[Brief]
Your answer must consist of exactly the lines below, starting with the line with "用于社会福利的彩票公益金支出 | 上年决算数: 349.96 -> 349.06" and going on through the line with "2015-11-28 00:00:00 UTC", and nothing else.

[Edit tracking data]

******

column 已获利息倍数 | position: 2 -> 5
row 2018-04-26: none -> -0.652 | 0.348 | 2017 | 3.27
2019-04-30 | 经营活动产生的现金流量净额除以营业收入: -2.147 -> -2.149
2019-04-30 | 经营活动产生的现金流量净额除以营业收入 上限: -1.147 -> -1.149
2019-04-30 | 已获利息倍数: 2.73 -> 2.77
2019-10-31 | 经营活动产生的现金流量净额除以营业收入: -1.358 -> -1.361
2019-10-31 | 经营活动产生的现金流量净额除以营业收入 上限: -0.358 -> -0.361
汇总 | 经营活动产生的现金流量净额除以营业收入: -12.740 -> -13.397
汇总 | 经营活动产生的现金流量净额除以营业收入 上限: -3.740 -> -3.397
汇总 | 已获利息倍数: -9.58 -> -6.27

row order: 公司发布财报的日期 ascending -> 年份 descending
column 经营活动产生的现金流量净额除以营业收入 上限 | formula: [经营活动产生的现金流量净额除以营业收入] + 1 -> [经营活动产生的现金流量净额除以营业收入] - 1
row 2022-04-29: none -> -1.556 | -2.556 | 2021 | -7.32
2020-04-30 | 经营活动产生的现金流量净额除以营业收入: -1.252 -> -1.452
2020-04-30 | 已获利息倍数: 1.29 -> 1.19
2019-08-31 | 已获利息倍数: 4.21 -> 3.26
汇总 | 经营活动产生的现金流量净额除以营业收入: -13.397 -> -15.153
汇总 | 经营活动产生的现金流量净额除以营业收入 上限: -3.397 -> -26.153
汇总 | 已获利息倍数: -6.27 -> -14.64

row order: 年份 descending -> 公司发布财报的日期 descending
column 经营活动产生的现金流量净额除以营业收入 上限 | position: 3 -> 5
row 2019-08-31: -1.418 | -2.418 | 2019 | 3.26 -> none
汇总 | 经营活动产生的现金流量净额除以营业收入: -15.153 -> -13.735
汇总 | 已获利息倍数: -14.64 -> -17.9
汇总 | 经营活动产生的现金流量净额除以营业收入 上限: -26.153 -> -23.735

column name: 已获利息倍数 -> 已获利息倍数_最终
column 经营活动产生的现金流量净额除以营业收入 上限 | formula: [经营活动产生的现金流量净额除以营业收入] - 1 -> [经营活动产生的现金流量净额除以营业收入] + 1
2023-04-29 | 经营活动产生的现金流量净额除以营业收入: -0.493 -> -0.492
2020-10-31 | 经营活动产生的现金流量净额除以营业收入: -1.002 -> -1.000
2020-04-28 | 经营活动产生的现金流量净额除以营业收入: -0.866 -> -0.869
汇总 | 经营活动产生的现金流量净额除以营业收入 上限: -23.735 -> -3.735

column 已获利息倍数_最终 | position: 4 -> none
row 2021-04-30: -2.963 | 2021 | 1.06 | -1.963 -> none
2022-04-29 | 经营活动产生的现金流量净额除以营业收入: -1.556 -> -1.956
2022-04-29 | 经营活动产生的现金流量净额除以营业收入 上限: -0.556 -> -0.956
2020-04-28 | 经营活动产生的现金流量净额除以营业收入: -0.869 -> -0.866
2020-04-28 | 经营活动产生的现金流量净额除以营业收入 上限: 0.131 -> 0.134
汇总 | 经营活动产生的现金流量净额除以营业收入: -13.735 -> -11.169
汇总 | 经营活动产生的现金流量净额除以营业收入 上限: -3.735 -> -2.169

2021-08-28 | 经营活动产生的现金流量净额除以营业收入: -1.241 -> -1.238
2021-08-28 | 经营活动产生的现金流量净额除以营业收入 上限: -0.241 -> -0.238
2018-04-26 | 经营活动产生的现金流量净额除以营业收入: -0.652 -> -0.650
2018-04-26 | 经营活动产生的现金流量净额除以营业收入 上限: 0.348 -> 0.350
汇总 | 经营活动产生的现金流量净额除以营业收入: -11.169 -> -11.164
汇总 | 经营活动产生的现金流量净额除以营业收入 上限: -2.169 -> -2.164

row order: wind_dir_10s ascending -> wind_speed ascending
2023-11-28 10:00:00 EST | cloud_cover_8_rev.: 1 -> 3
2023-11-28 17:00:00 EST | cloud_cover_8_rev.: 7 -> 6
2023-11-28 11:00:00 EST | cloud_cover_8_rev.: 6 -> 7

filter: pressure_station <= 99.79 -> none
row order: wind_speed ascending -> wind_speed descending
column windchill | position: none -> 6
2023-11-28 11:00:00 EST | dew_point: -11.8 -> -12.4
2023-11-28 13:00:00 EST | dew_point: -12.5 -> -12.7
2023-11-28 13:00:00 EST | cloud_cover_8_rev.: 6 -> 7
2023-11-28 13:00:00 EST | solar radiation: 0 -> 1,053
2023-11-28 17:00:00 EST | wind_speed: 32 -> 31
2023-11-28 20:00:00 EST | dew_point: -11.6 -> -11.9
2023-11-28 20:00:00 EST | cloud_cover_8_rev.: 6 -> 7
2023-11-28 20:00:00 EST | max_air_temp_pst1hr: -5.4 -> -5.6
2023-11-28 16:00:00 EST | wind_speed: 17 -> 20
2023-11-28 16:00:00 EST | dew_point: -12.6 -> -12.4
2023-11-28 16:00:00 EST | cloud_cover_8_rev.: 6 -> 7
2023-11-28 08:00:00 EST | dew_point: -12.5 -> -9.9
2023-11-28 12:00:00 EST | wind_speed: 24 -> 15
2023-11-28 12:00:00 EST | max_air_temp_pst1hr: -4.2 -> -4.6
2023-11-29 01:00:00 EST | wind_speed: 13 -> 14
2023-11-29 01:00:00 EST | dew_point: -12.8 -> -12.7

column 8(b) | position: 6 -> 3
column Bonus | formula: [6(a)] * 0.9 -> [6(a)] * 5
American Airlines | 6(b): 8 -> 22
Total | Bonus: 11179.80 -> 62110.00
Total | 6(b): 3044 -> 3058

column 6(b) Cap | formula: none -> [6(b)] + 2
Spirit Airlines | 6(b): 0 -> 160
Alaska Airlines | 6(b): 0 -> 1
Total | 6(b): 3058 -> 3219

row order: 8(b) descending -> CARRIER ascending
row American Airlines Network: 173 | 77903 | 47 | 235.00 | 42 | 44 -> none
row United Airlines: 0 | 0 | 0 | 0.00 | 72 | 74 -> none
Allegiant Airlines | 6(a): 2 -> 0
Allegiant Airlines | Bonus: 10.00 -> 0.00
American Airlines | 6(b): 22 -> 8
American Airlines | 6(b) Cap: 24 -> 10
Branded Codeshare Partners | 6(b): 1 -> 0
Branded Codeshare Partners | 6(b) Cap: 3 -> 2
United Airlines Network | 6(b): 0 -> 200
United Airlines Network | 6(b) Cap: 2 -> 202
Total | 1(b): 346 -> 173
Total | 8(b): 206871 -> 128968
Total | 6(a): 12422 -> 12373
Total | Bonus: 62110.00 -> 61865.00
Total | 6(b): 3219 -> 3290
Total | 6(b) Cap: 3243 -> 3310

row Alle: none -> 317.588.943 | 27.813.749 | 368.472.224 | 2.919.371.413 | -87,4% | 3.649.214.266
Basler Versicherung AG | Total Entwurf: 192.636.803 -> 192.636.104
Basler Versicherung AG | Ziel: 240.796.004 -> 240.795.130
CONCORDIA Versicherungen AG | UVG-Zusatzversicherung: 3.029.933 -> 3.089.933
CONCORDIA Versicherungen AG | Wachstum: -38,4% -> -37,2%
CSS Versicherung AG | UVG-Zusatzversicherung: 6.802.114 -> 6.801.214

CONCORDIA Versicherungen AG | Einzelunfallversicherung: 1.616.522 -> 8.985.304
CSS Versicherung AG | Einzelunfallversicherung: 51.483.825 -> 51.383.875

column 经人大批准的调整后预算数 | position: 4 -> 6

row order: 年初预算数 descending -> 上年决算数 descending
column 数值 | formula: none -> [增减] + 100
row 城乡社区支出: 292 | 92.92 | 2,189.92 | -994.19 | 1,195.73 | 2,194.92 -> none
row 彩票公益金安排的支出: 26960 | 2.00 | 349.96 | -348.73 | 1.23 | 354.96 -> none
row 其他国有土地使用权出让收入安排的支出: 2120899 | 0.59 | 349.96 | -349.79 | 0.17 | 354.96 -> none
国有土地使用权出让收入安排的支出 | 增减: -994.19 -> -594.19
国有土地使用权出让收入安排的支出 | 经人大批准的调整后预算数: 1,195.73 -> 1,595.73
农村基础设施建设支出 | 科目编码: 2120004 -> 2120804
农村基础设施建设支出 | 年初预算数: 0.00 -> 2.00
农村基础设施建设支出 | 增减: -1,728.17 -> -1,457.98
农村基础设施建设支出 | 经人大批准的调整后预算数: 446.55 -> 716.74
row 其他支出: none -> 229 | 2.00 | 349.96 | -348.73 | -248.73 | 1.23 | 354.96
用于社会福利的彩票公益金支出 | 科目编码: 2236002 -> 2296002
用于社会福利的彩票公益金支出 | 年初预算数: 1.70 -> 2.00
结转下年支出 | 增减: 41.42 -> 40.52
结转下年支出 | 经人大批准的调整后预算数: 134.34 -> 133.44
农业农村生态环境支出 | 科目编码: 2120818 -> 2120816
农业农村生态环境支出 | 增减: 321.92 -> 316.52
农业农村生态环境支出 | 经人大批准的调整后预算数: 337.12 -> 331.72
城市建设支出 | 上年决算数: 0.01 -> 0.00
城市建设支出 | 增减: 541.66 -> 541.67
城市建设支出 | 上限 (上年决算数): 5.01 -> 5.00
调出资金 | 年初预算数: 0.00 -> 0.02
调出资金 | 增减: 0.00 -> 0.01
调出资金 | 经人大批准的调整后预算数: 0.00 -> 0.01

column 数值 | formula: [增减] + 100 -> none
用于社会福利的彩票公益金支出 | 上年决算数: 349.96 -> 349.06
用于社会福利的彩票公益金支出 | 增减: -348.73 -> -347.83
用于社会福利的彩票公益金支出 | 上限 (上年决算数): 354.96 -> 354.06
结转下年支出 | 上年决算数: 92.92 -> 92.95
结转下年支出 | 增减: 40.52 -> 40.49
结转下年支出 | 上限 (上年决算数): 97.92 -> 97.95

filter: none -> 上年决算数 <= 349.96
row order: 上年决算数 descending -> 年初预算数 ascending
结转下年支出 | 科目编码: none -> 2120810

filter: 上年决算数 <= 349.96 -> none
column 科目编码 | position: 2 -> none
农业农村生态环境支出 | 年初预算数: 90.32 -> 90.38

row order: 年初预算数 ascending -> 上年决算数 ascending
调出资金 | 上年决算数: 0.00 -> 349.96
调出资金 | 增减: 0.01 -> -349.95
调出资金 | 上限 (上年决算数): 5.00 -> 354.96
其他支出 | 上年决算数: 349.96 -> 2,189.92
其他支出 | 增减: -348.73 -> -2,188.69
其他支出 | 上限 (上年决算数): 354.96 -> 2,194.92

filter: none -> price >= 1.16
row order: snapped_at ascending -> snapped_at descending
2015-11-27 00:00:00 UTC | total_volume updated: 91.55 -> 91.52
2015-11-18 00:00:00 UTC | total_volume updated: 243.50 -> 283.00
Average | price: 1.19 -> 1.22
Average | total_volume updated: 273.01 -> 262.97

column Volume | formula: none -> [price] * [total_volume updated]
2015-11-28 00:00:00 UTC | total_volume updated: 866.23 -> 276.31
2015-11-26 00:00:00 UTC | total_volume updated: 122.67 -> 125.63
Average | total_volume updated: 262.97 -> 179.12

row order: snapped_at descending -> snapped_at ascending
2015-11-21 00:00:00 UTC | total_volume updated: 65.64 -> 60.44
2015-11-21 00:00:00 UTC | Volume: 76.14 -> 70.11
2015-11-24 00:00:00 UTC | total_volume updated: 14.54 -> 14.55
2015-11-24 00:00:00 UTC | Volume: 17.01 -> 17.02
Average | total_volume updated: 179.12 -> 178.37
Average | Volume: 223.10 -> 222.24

******

[Solution to the problem]
用于社会福利的彩票公益金支出 | 上年决算数: 349.96 -> 349.06
用于社会福利的彩票公益金支出 | 增减: -348.73 -> -347.83
用于社会福利的彩票公益金支出 | 上限 (上年决算数): 354.96 -> 354.06
结转下年支出 | 上年决算数: 92.92 -> 92.95
结转下年支出 | 增减: 40.52 -> 40.49
结转下年支出 | 上限 (上年决算数): 97.92 -> 97.95

filter: none -> 上年决算数 <= 349.96
row order: 上年决算数 descending -> 年初预算数 ascending
结转下年支出 | 科目编码: none -> 2120810

filter: 上年决算数 <= 349.96 -> none
column 科目编码 | position: 2 -> none
农业农村生态环境支出 | 年初预算数: 90.32 -> 90.38

row order: 年初预算数 ascending -> 上年决算数 ascending
调出资金 | 上年决算数: 0.00 -> 349.96
调出资金 | 增减: 0.01 -> -349.95
调出资金 | 上限 (上年决算数): 5.00 -> 354.96
其他支出 | 上年决算数: 349.96 -> 2,189.92
其他支出 | 增减: -348.73 -> -2,188.69
其他支出 | 上限 (上年决算数): 354.96 -> 2,194.92

filter: none -> price >= 1.16
row order: snapped_at ascending -> snapped_at descending
2015-11-27 00:00:00 UTC | total_volume updated: 91.55 -> 91.52
2015-11-18 00:00:00 UTC | total_volume updated: 243.50 -> 283.00
Average | price: 1.19 -> 1.22
Average | total_volume updated: 273.01 -> 262.97

column Volume | formula: none -> [price] * [total_volume updated]
2015-11-28 00:00:00 UTC | total_volume updated: 866.23 -> 276.31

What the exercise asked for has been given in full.